О Аллах, какое детство билось под гимнастёрками ефрейтора (это Борода) и двух рядовых (Земеля и я)! Ведь если по гамбургскому счёту, никто же из нас не прорвался. Борода – какая Русь, какие храмы?! – растворился где-то у себя в провинции. Земеля… Ограничусь пока одной фразой: романа он не написал. Я? Какой уж гамбургский счёт! Но слов о тех до святости чистых и пылких годах моей жизни в армии обратно не беру. Мечта прекрасна не только тогда, когда она сбывается.
Первым дембельнулся Земеля. Его голубой «поплавок» на груди сократил ему двухлетнюю службу на девять с небольшим месяцев, а должен был сократить по законам тех лет на год, но комполка всеми правдами и неправдами задержал своего любимчика. Было такое впечатление, что полковник без почти ежедневных бесед с моим земляком не мог наладить боевой дух вверенного ему подразделения. О чём они толковали? Земеля на вопросы наши отмахивался, посмеиваясь во всю ширь своего рыбьего рта: даю, мол, ценные стратегические указания. Отбывал он из части на командирской изумрудной «Волге». Я тоже прокатился. Проводил его до вокзала.
С Бородой простились мимоходом, не по-людски. Получив вольную, он убежал из части без оглядки. Но я не обиделся. Ведь он вместе с Земелей подал мне в трудную минуту руку, выхватил из двухлетнего мрака армейщины.

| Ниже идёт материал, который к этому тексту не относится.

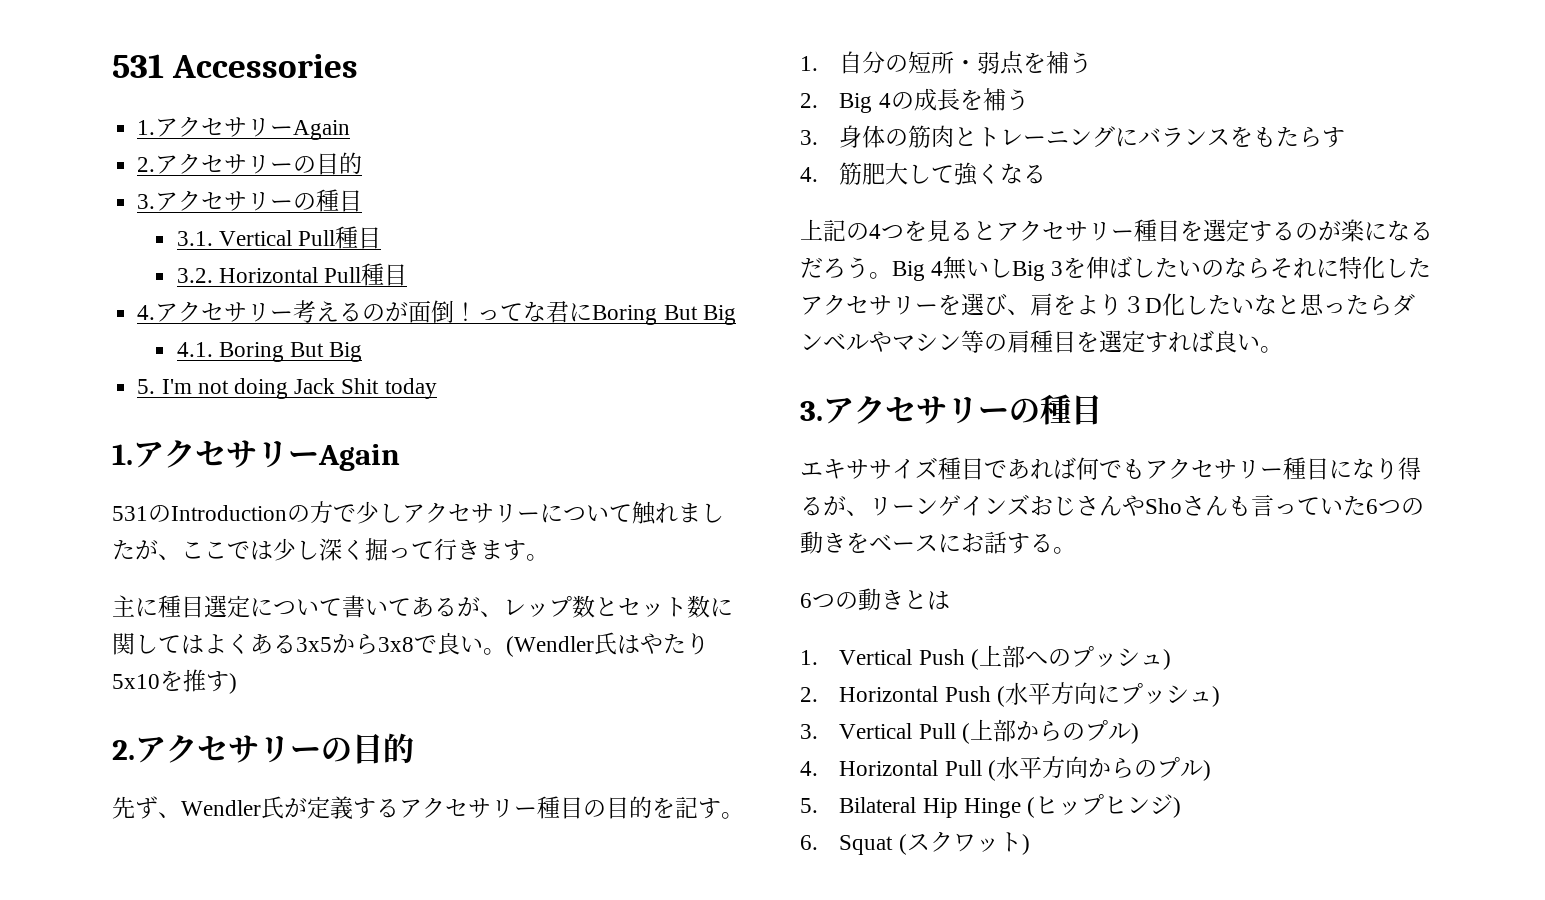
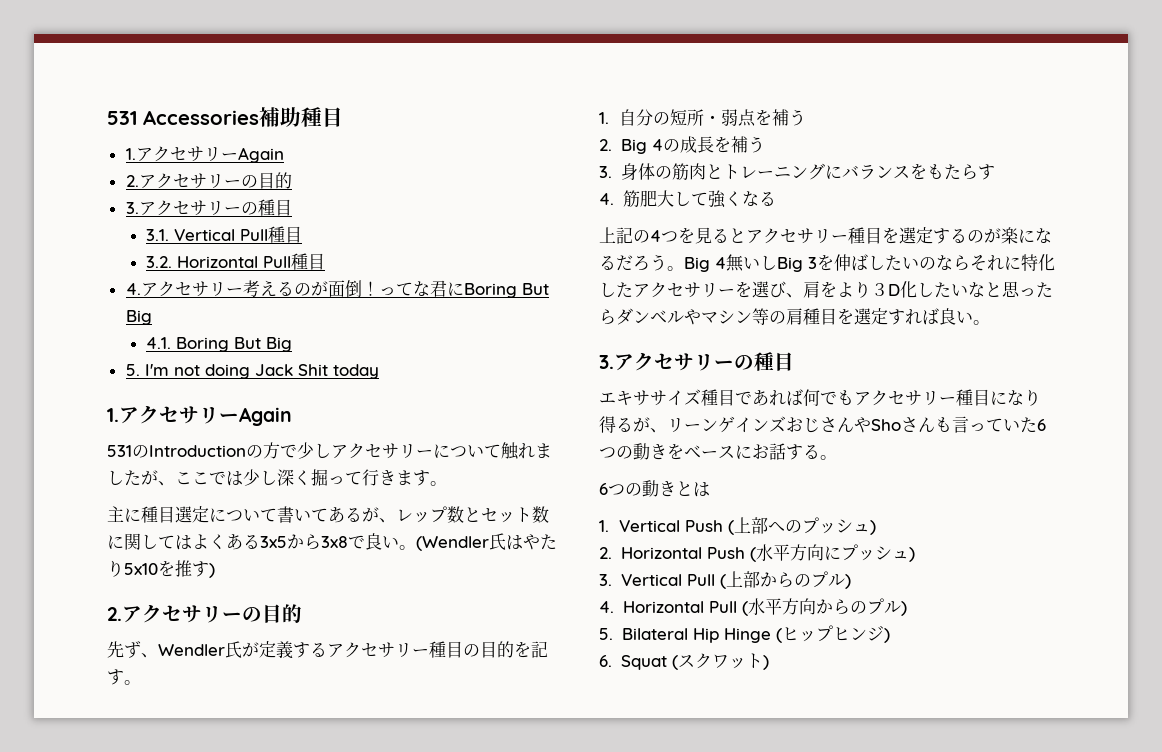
(359, 66) none -> [259,107,343,127] 補助種目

Это они, Борода с Земелей, указали на светлую щель в сером, беспросветном заборе, подвели к ней, подтолкнули, и я, самый маленький и молодой из них, протолкнулся, протиснулся, что не даёт повода, скажу без ложной скромности, говорить о каких-то гамбургских счетах.
Говоря об армии, я не сказал, для чего о ней, собственно, вспомнил, – ко мне туда приезжала моя жена. Вот. Два раза. Через всю страну.
Провожая меня в увольнение, кто завидовал, кто злословил (травить жениха в армии – большая доблесть), кто считал-пересчитывал свои армейские гроши, не в силах решить, то ли водки заказать в городе купить, то ли вина. Один лишь Земеля по-братски похлопал меня по плечу и благословил со словами: «Не всякая за тридевять земель к мужу отправится, зная, что он всё равно вернётся».
Мы устроились в гостинице. Это было лучшее наше с ней время, моей – силы, щедрости, доброты, её – красоты, нежности, веры в мою поэтическую силу, в меня как во что-то несомненно надёжное и на всю жизнь.